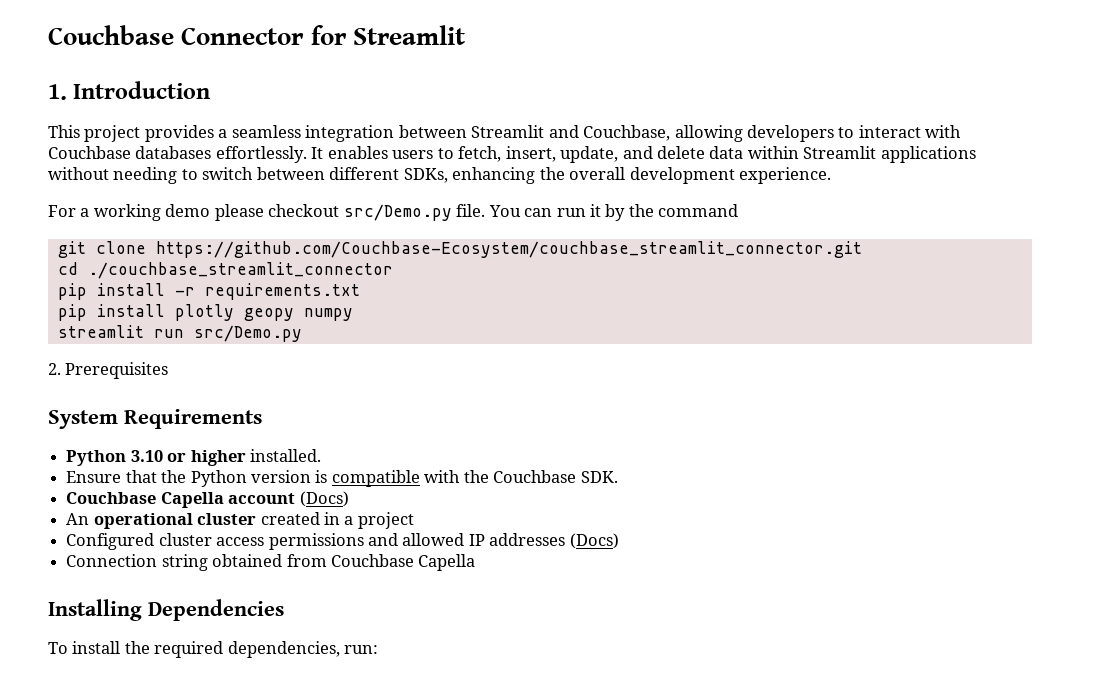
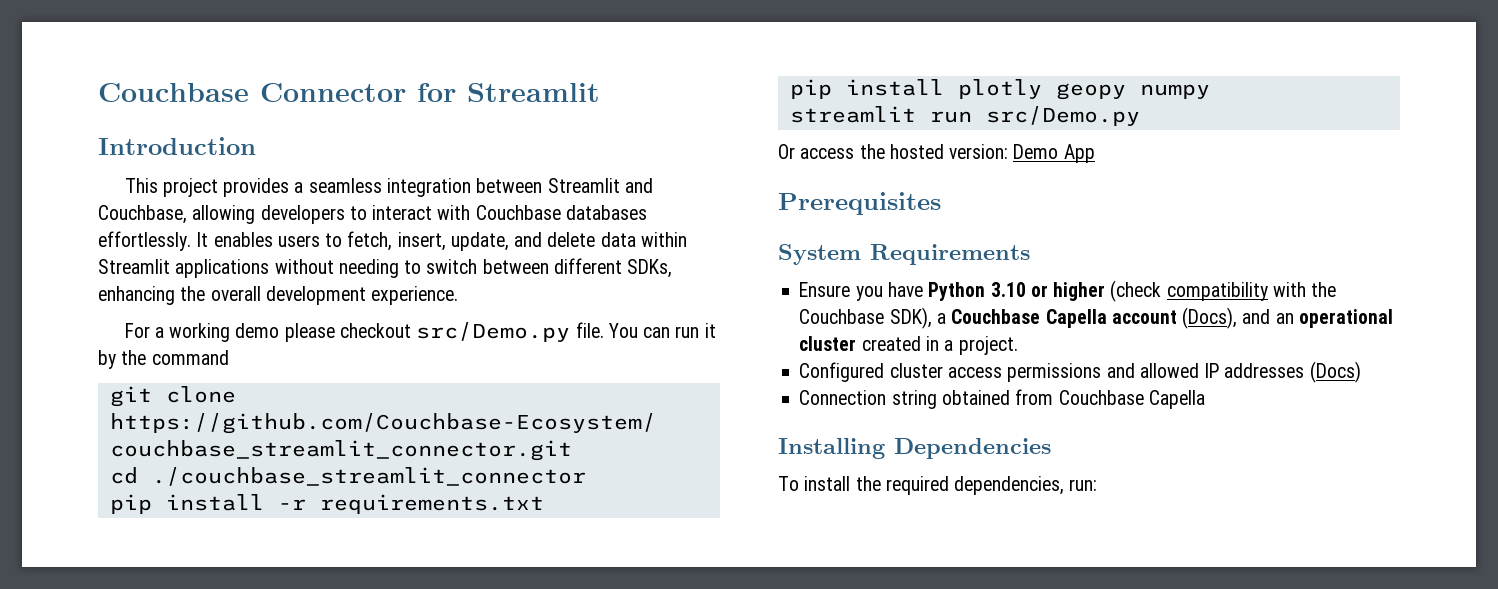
- 1. Introduction
+ Introduction
- 2. Prerequisites
+ Or access the hosted version: Demo App
+ Prerequisites
- Python 3.10 or higher installed.
- Ensure that the Python version is compatible with the Couchbase SDK.
- Couchbase Capella account (Docs)
- An operational cluster created in a project
+ Ensure you have Python 3.10 or higher (check compatibility with the Couchbase SDK), a Couchbase Capella account (Docs), and an operational cluster created in a project.

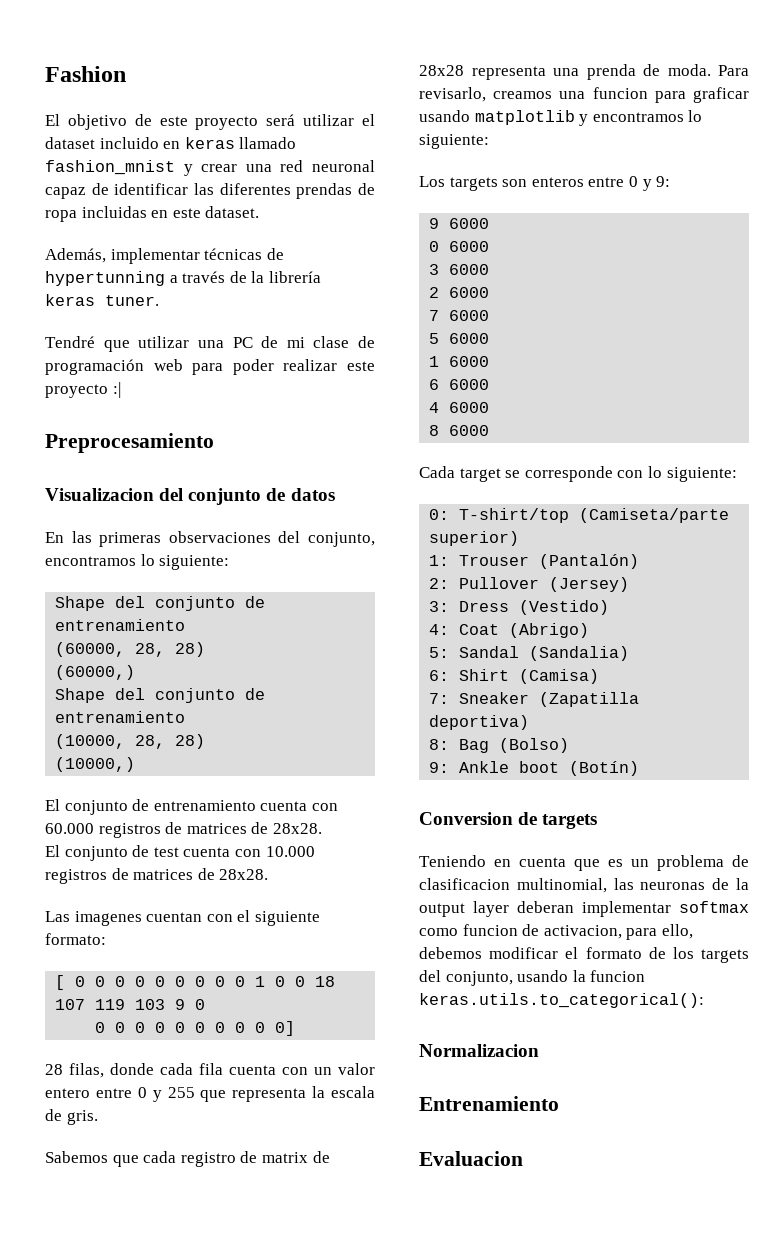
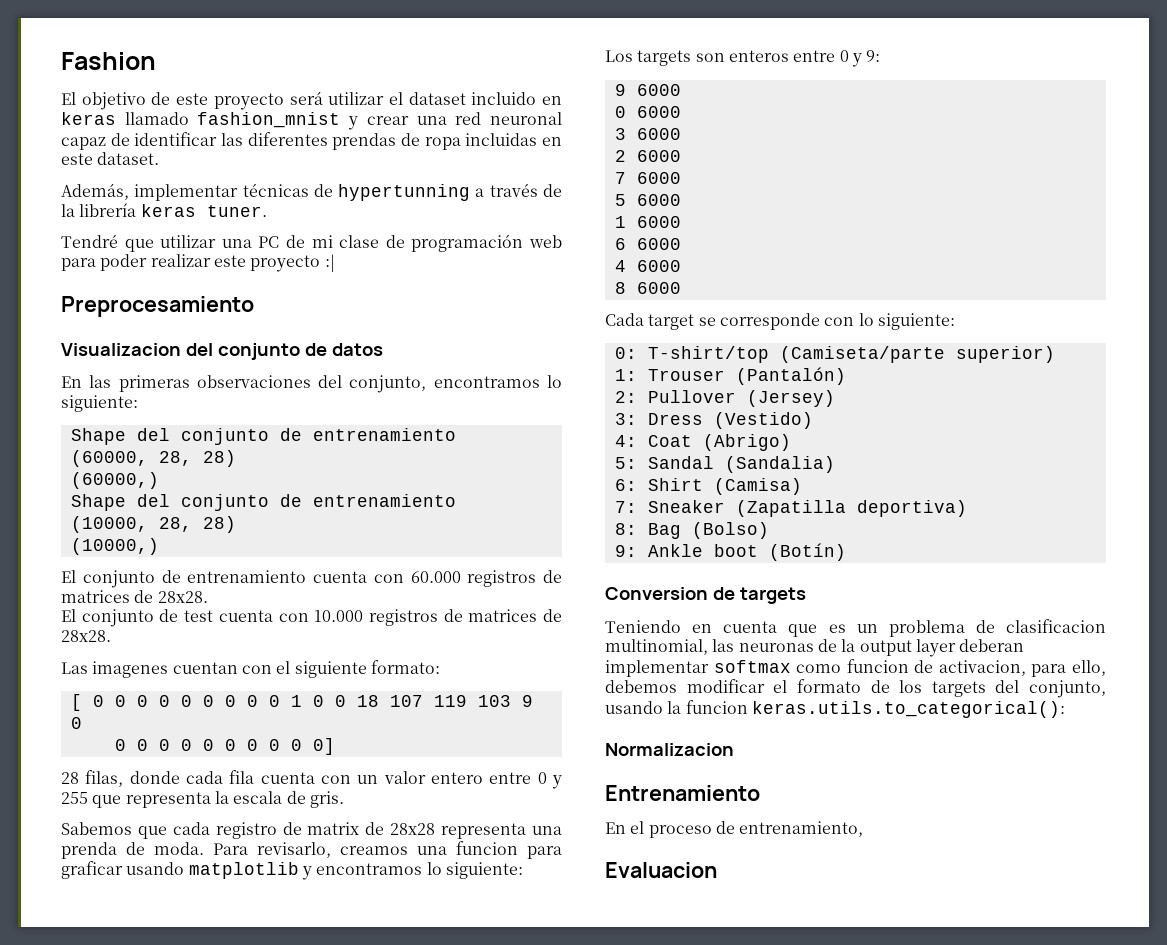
+ En el proceso de entrenamiento,

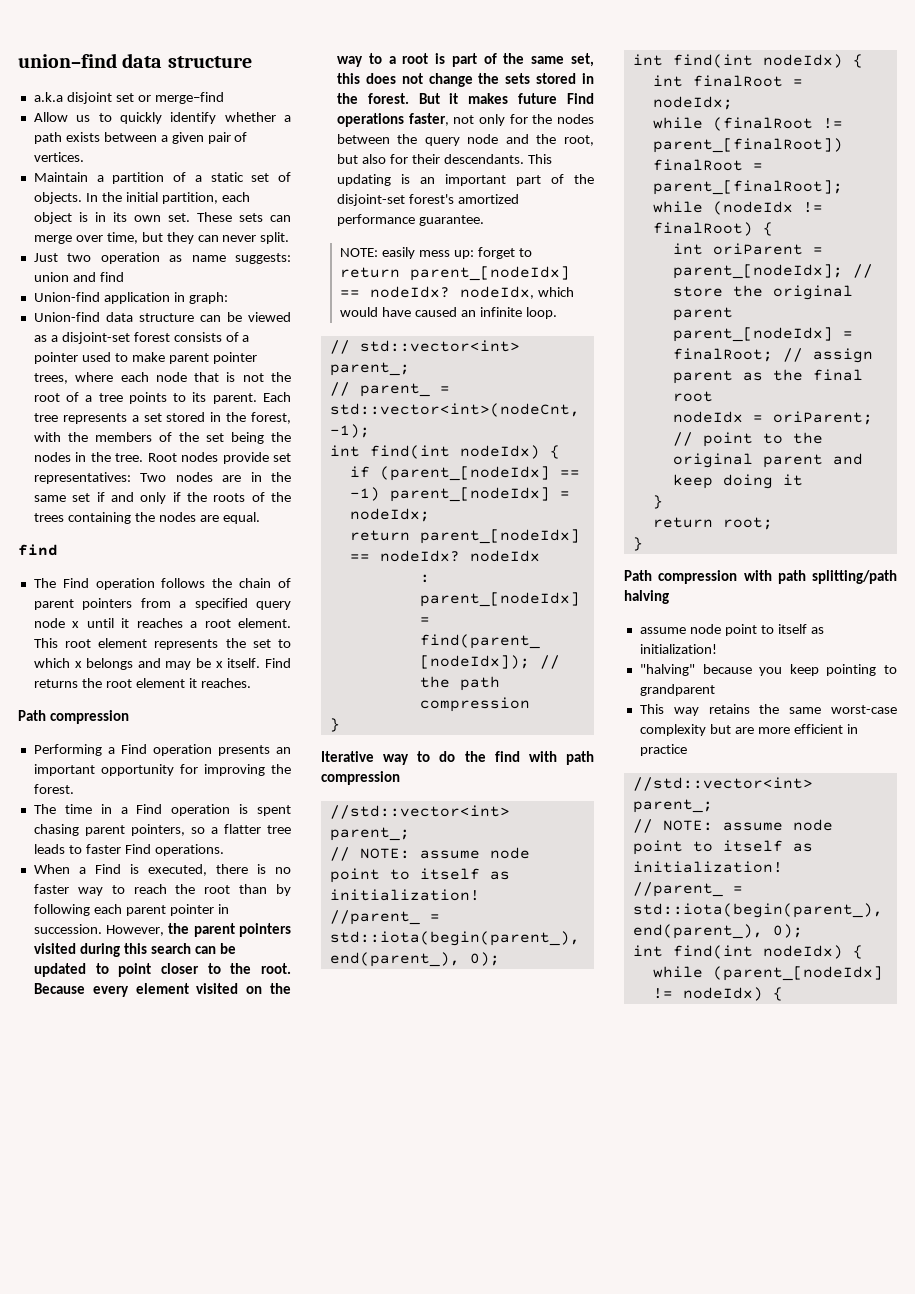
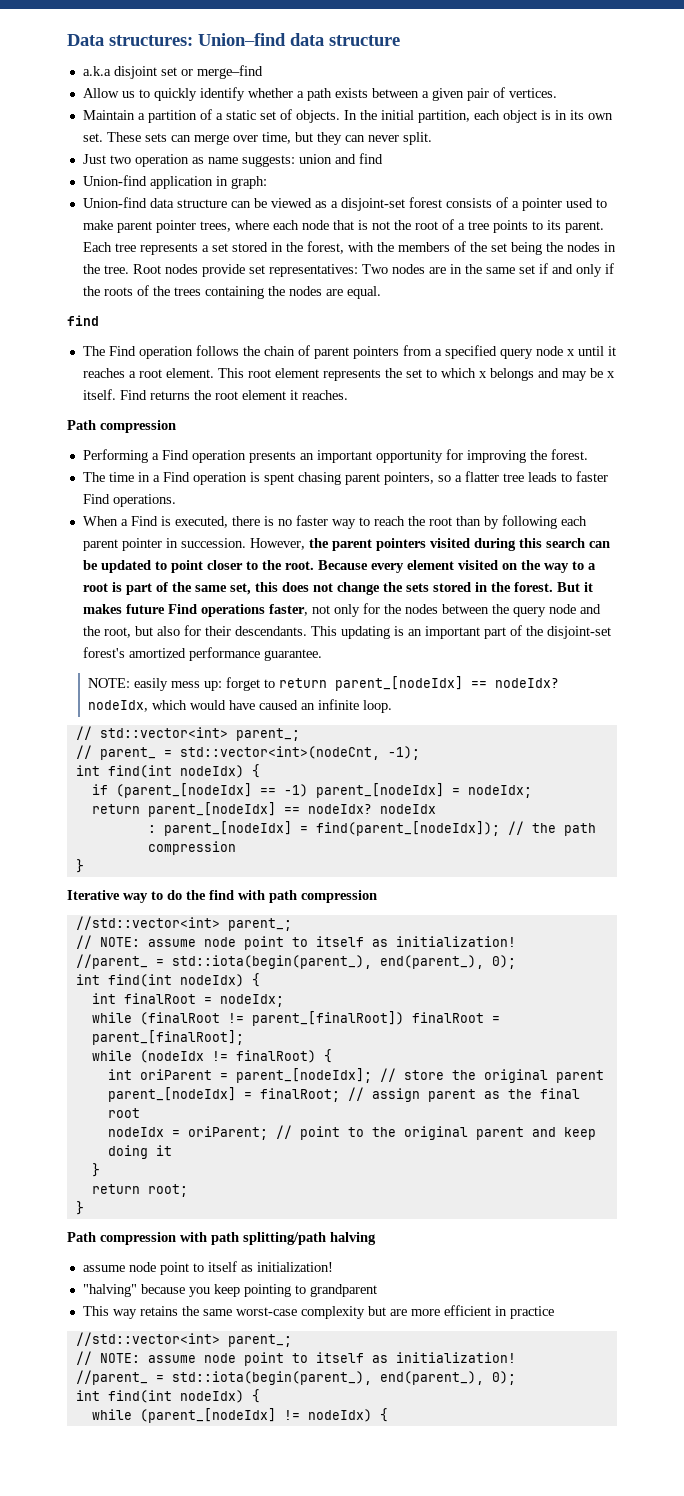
- union–find data structure
+ Data structures: Union–find data structure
++++++++++++++++++++
Word for word, return the material, omitting the pictures.

- 1. Introduction
+ Introduction
- 2. Prerequisites
+ Or access the hosted version: Demo App
+ Prerequisites
- Python 3.10 or higher installed.
- Ensure that the Python version is compatible with the Couchbase SDK.
- Couchbase Capella account (Docs)
- An operational cluster created in a project
+ Ensure you have Python 3.10 or higher (check compatibility with the Couchbase SDK), a Couchbase Capella account (Docs), and an operational cluster created in a project.

+ En el proceso de entrenamiento,

- union–find data structure
+ Data structures: Union–find data structure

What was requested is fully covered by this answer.